Data records

++++++++++++++++++++

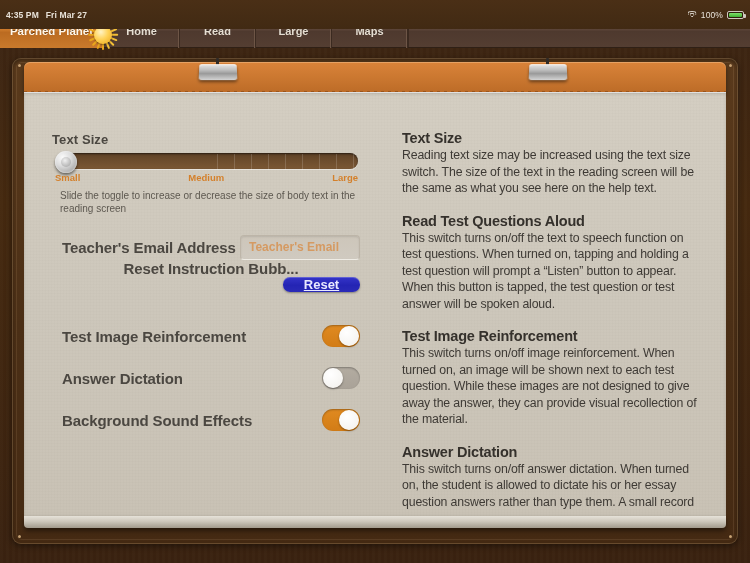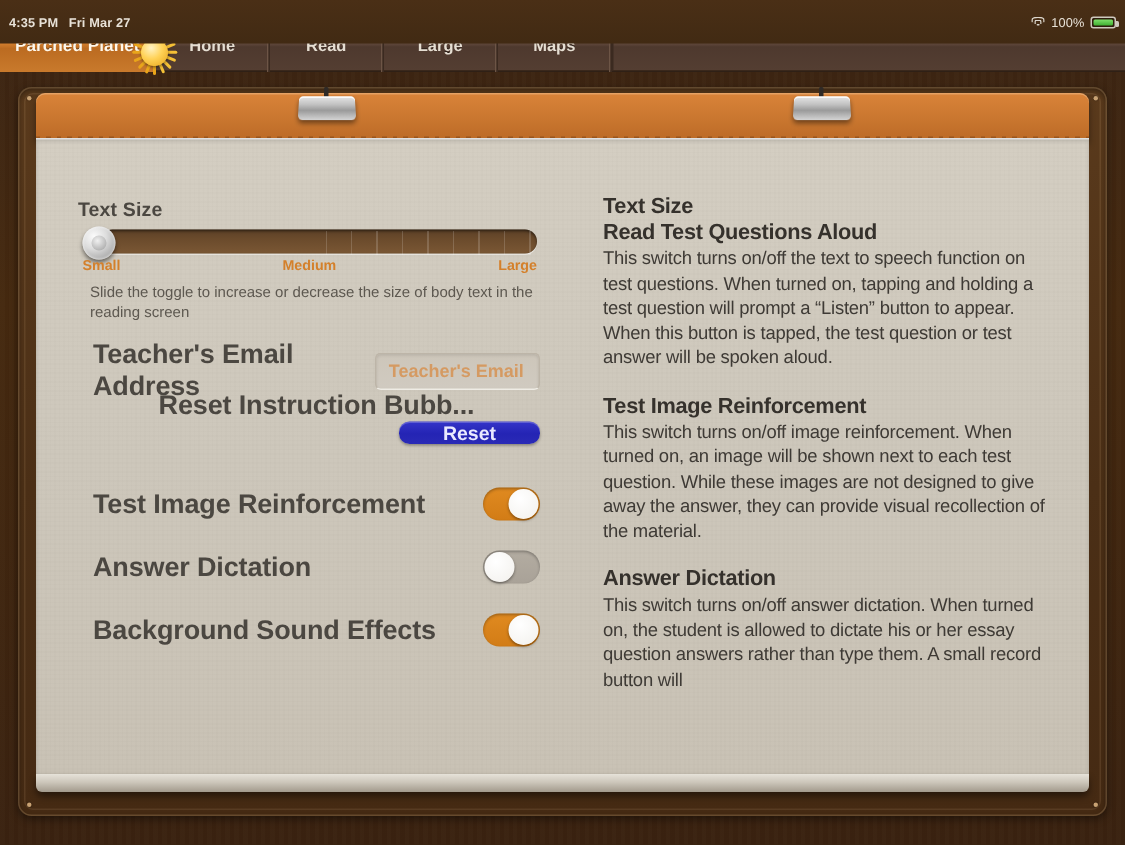--- a/index.html
+++ b/index.html
@@ -294,6 +294,7 @@
 
     <div id="right">
       <div class="help-h">Text Size</div>
+      <div class="help-p">Reading text size may be increased using the text size switch. The size of the text in the reading screen will be the same as what you see here on the help text.</div>
 
       <div class="help-h">Read Test Questions Aloud</div>
       <div class="help-p">This switch turns on/off the text to speech function on test questions. When turned on, tapping and holding a test question will prompt a “Listen” button to appear.  When this button is tapped, the test question or test answer will be spoken aloud.</div>

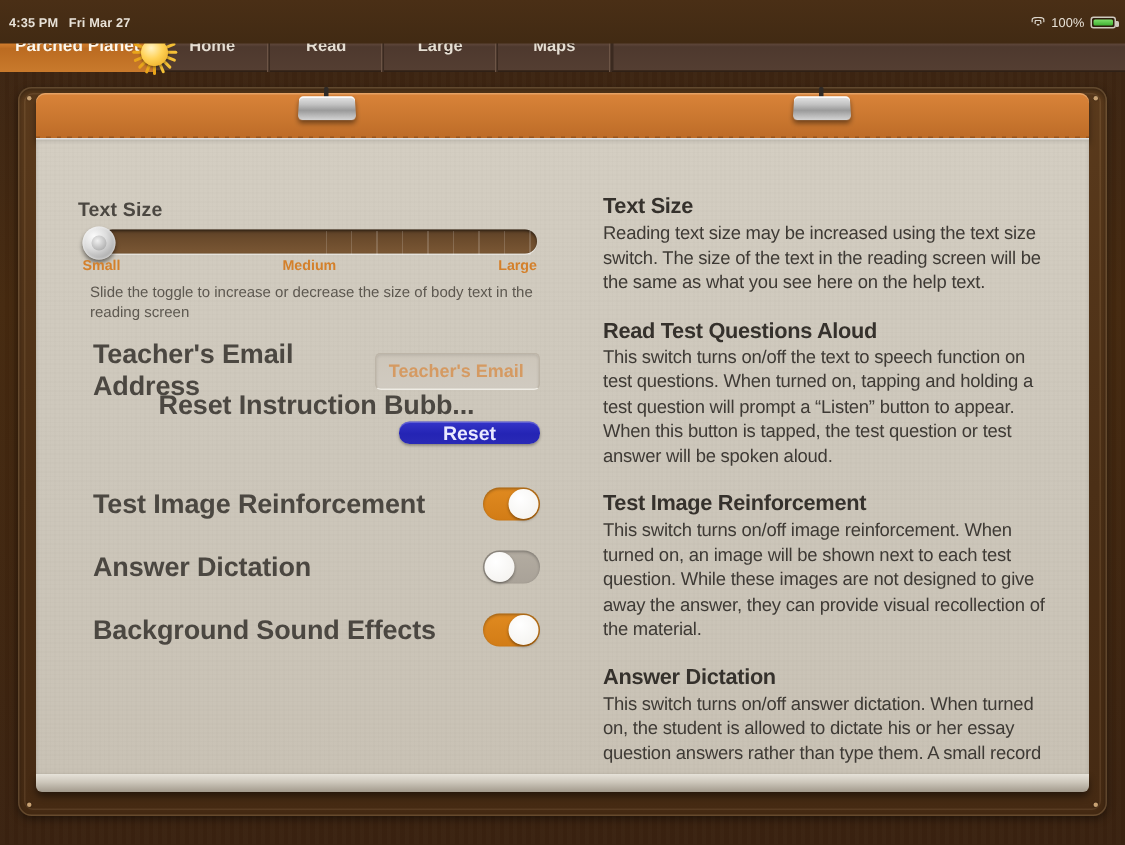--- a/index.html
+++ b/index.html
@@ -136,7 +136,7 @@
     color:#5d5850;font-size:10px;line-height:13px;}
 
   .row{position:absolute;left:10px;width:298px;height:30px;display:flex;align-items:center;}
-  .row .lbl{font-size:18px;font-weight:bold;color:#4b4741;letter-spacing:-.1px;}
+  .row .lbl{font-size:15px;font-weight:bold;color:#4b4741;letter-spacing:-.1px;}
   .row .ctl{margin-left:auto;}
 
   .email-input{width:120px;height:25px;border-radius:4px;

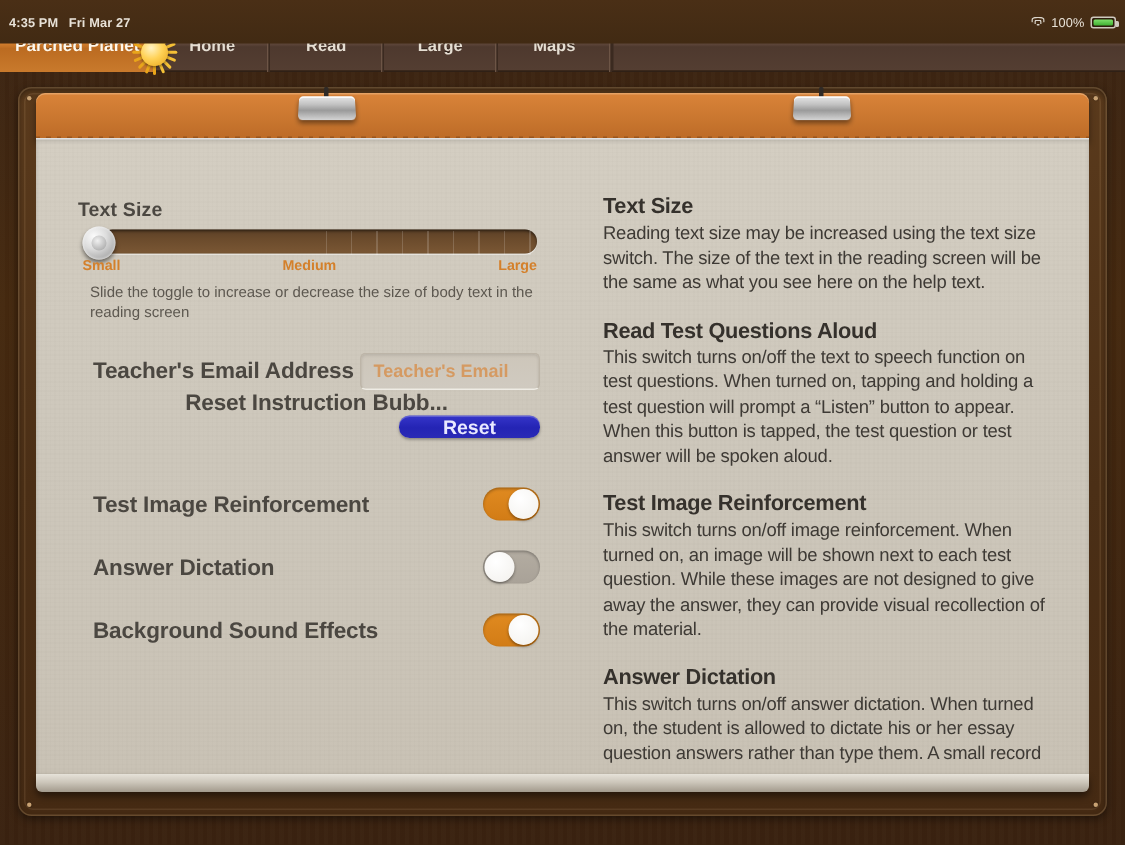--- a/index.html
+++ b/index.html
@@ -145,12 +145,12 @@
     display:flex;align-items:center;padding:0 8px;
     color:#d59a62;font-size:12px;font-weight:bold;
     box-shadow:inset 0 1px 2px rgba(0,0,0,.10);}
-  .reset-btn{width:94px;height:33px;border-radius:7px;
+  .reset-btn{width:77px;height:33px;border-radius:7px;
     background:linear-gradient(180deg,#3535c9 0%,#2424b4 55%,#2a2ab6 100%);
     color:#e9e9ff;font-size:13px;font-weight:bold;
     display:flex;align-items:center;justify-content:center;
     box-shadow:0 1px 2px rgba(0,0,0,.35), inset 0 1px 0 rgba(255,255,255,.22);
-    border:none;cursor:pointer;font-family:inherit;}
+    border:none;cursor:pointer;font-family:inherit;text-decoration:underline;}
 
   .switch{width:38px;height:22px;border-radius:11px;position:relative;
     box-shadow:inset 0 1px 2px rgba(0,0,0,.3);}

++++++++++++++++++++

All of the lines above that carry the string "position" need to be found and copied.

   .row{position:absolute;left:10px;width:298px;height:30px;display:flex;align-items:center;}
   .switch{width:38px;height:22px;border-radius:11px;position:relative;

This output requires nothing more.